How India’s GST could clear inter-state bottlenecks
- India’s proposed GST reforms will help streamline the country’s notoriously bottlenecked inter-state customs procedures
- GST reforms create an opportunity to compress logistics documentation into one standard online form, allowing all transportation records to be accessed and checked online
- To make customs more efficient, the GST needs to be supported by new laws, processes and maintenance procedures for a standardized approach to customs
India’s GST could bring major improvements to the country’s notoriously inefficient logistics, and radically improve supply chain management and transportation. We asked Pritam Banerjee, Senior Director, Corporate Public Policy for Deutsche Post DHL Group in South Asia, about why the GST might transform the way India trades within itself.
The announcement of the recent GST reforms is expected to rejuvenate the economy. How does India’s logistics sector benefit from these reforms?
Currently, transporters moving cargo across India have to stop at state border checkposts and provide a number of consignment forms to officers for verification.
This paper-based infrastructure creates stoppages with waiting times that stretch as long as the line of trucks at these checkposts. What doesn’t help is that these goods are also subjected to individual state tax and levies every time they are examined at every state border checkpost. Based on a recent report published by the Transport Corporation of India (TCI) and the Indian Institute of Management Kolkata (IIM-K), this archaic system costs India’s businesses an astounding $21 billion in transaction costs annually.
These checkposts impede progress both physically and economically. For businesses hampered by the current infrastructure, the proposed GST reforms promises a more seamless movement of goods across India. The economics make perfect sense!

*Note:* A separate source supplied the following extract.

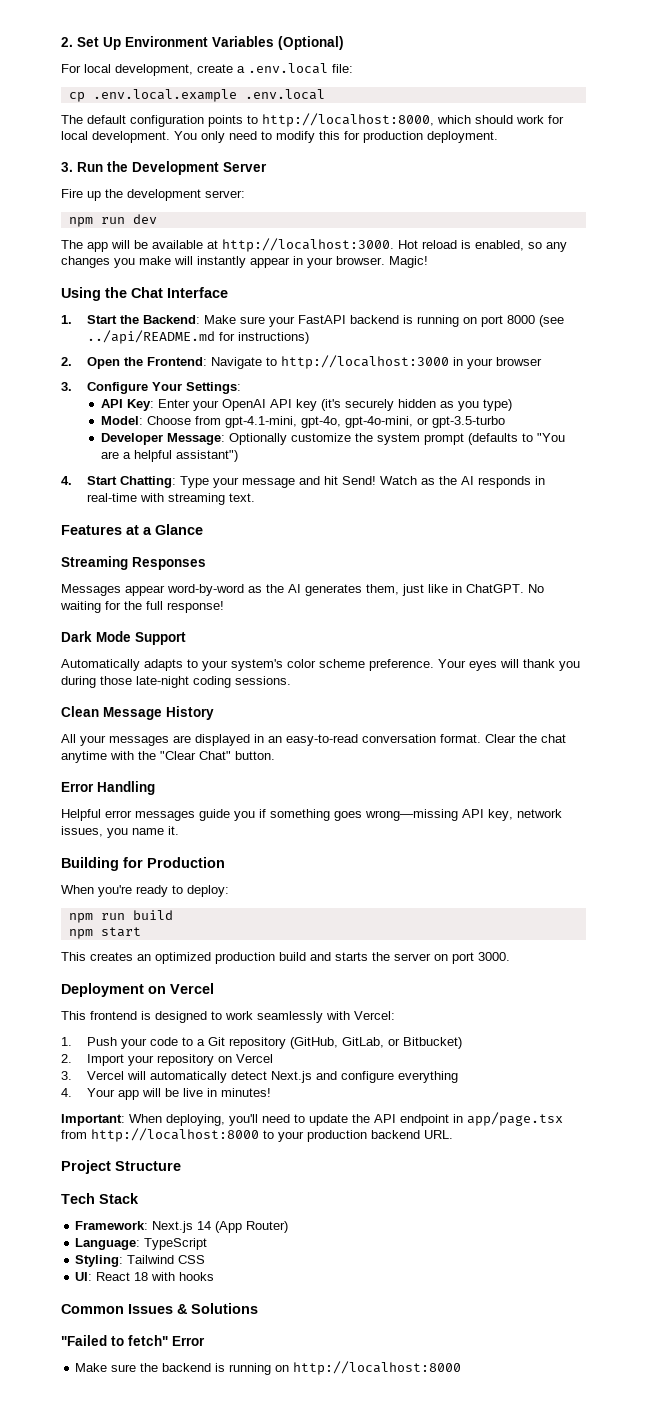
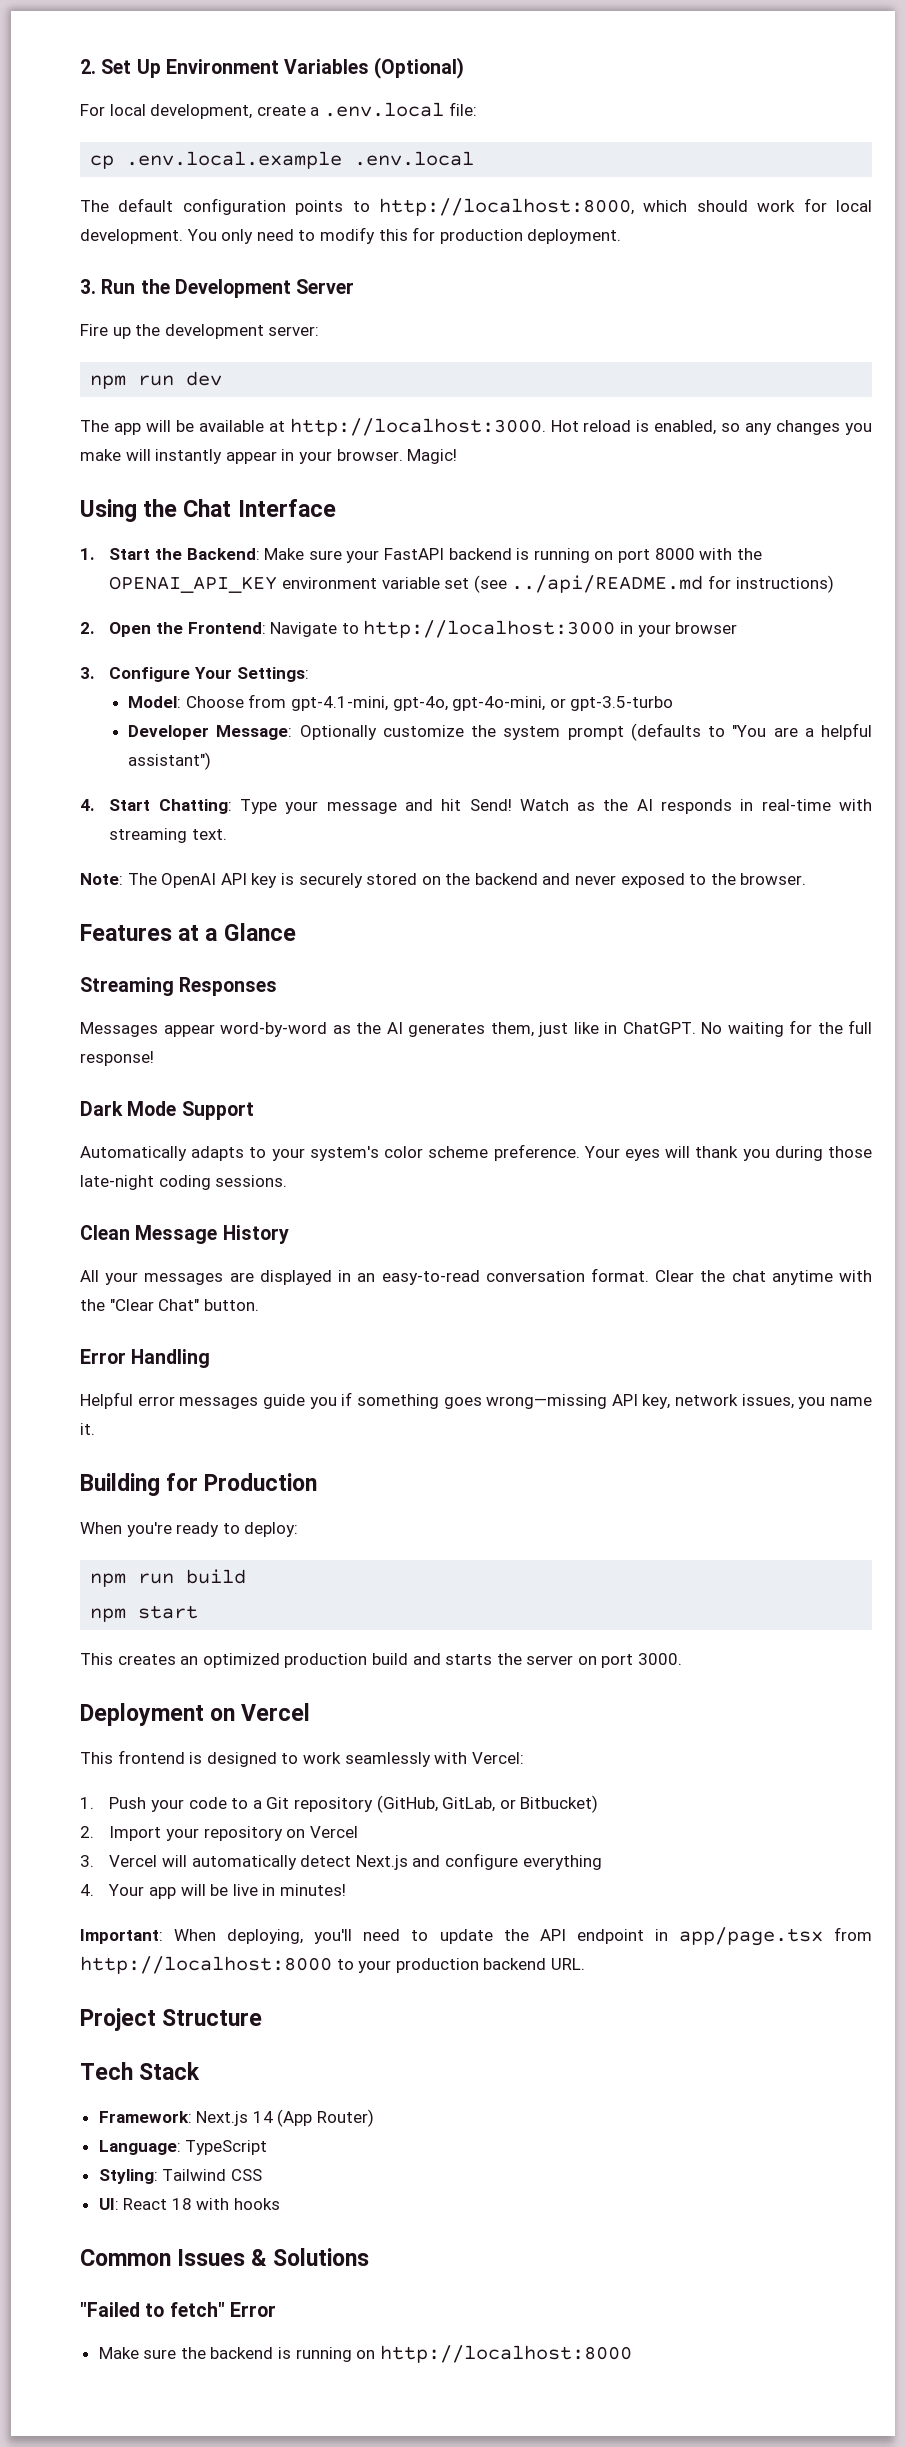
- 1. Start the Backend: Make sure your FastAPI backend is running on port 8000 (see ../api/README.md for instructions)
+ 1. Start the Backend: Make sure your FastAPI backend is running on port 8000 with the OPENAI_API_KEY environment variable set (see ../api/README.md for instructions)
- API Key: Enter your OpenAI API key (it's securely hidden as you type)
+ Note: The OpenAI API key is securely stored on the backend and never exposed to the browser.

Can you explain the role GST plays in changing India’s current logistics infrastructure?
The long wait lines at state border checkposts point to the real problem: an over-reliance on numerous manual checks and verification of goods.
Currently, businesses (consignors) and the receiving parties (consignees) must fill in forms provided by state governments to track the movement of goods across their borders. Transporters need to carry physical copies of these forms and invoices with them for verification at state border checkposts. Replicate this procedure across multiple states and transportation lines – it is no wonder the process gets bogged down.
The solution? Compress and streamline the process.
The introduction of GST seeks to consolidate or dissolve existing taxes and trade boundaries between states that contribute to the holdup of India’s supply chain. Without having to strictly monitor the movement of goods between state borders for taxation purposes, all forms can be compressed into one national standardised system that can be accessed online by all relevant parties. This is an IT-based solution that should be easy to use and acceptable to all parties, especially State administrators.
What are the benefits of this national online system and how would it free up India’s clogged logistics network?
The current GST model law states that transportation can only start once the invoicing of goods is completed and all dues have been paid. Following which, the consignor and consignee can simply enter the transaction’s invoice number into this online system, which generates a transaction ID. This transaction ID lets both parties track the movement of goods, should any problems arise or if checks need to be performed.
By taking the transaction ID and combining it with the registration number of a transporting vehicle, transporters can create an electronic waybill (e-waybill) and assign it a unique ID. This unique ID can then be carried by the transporter in-transit and be given to any official that wishes to verify the details and legitimacy of the carried goods when crossing state borders.
This system does away with the need for state officials to verify stacks of documentation with other states should discrepancies occur. There would be no need to physically stop trucks when transportation details can be quickly checked online – making the process far more efficient.
Speaking of officials, their presence at border checkposts have long been the means for the authorities to monitor the movement of goods. With checkposts being made redundant, how would these checks be conducted?
Of course, checks always need to be conducted by the authorities to ensure all tax laws are being followed. The solution we as an industry advocate are mobile flying squads which can conduct randomised checks at a variety of locations, therefore circumventing “chokepoints” that are usually created by static border checks.
We also need a system of check and balances to prevent this solution from being abused by officials and transporters.
For example, all stoppages by mobile squads must be logged online with valid reason from an official list of rules on why a vehicle can be stopped. Any stop that exceeds 15 minutes, that asks for information other than information present online, or that requires a physical examination of goods should also be logged, as an exception with an accompanying reason.
On top of that, any physical examination of goods should only be done under digital camera surveillance, and no more than five kilometres from where a truck was stopped. A record of this examination should be stored in a server for a maximum period of 24 hours.
This is an exciting time of change for the logistics industry. How do we go from here, and what needs to be done to ensure progress is made in the future?
Ensure that the necessary tracking platforms remain accessible anywhere and at all times. Adequate server capacity, sufficient security and a solid IT architecture are crucial to prevent a nationwide collapse of our supply lines. If we are successful in this, the GST Network will result in documentation that is simple, transparent and accessible.
We also need to consider rewarding registered transporters with a good track record. Those that have a good record of compliance could be given more trust by the authorities, motivating others to do the same. This also allows authorities to focus more on industry players who do not adhere to the rules.